Read Ecclesiastes 12:1-7
1 Remember your creator in the days of your youth,before the days of trouble come,and the years draw near when you will say,”I have no pleasure in them”; 2 before the sun and the light and the moon and the stars are darkened and the clouds return with the rain; 3 in the day when the guards of the house tremble,and the strong men are bent,and the women who grind cease working because they are few,and those who look through the windows see dimly; 4 when the doors on the street are shut,and the sound of the grinding is low,and one rises up at the sound of a bird,and all the daughters of song are brought low; 5 when one is afraid of heights,and terrors are in the road; the almond tree blossoms,the grasshopper drags itself along and desire fails; because all must go to their eternal home,and the mourners will go about the streets; 6 before the silver cord is snapped,and the golden bowl is broken,and the pitcher is broken at the fountain,and the wheel broken at the cistern,7 and the dust returns to the earth as it was,and the breath returns to God who gave it. (NRSV)

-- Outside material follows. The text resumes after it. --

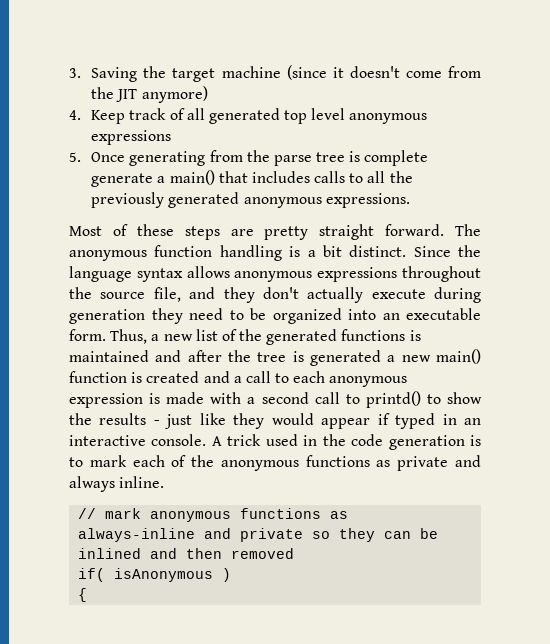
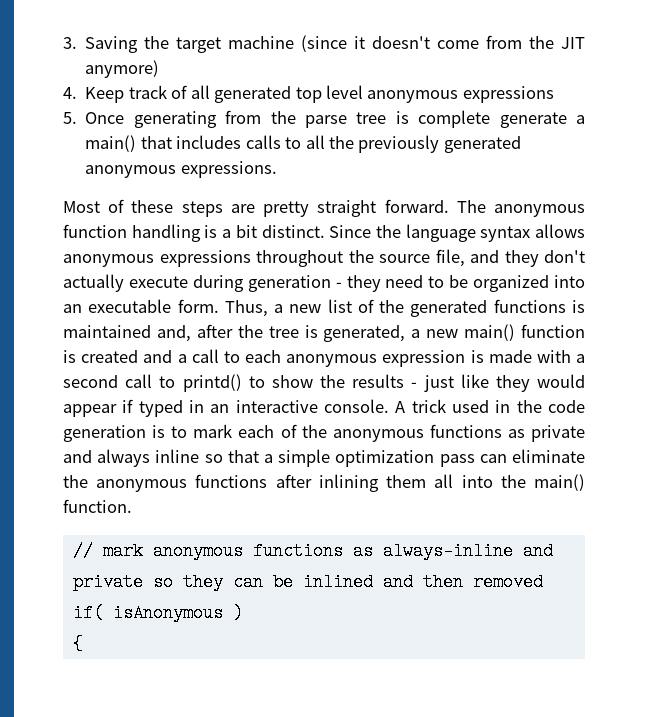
(145, 316) none -> [335,282,342,288] -
[155,350,182,362] and -> [156,325,191,342] and,
[310,350,381,366] generated -> [323,325,406,342] generated,
[119,476,165,488] inline. -> [155,449,585,467] [63,474,585,492] [63,499,132,513] inline so that a simple optimization pass can eliminate the anonymous functions after inlining them all into the main() function.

Once upon a time in the days of youth,we relied on God to teach us to swim in the waters of faith and life. We invited him to harness our energy and open our eyes to the all the possibilities of life before us.
Then we grew older. And some grew very old. So it was that they no longer relied on God to teach them to splash and swim,no longer made plans for the future. Instead they had to learn to float on the waters of his patient love. A different sort of faith for a different season of life.
The writer of this text describes in poetic terms the decline of our faculties. It is irresistible and inevitable. Which is why he urges us to make the most of each and every moment when we have our strength,our wit and wisdom,our energy,our capacity to bear each other’s burdens. Because there will likely come a time when this is no longer possible.
This may lead us to despair if we forget that the God who taught us to ‘swim’ when we were younger,can teach us to ‘float’ when we are older. He does not abandon us in that season of life when we lose much of what we once had. We never lose him.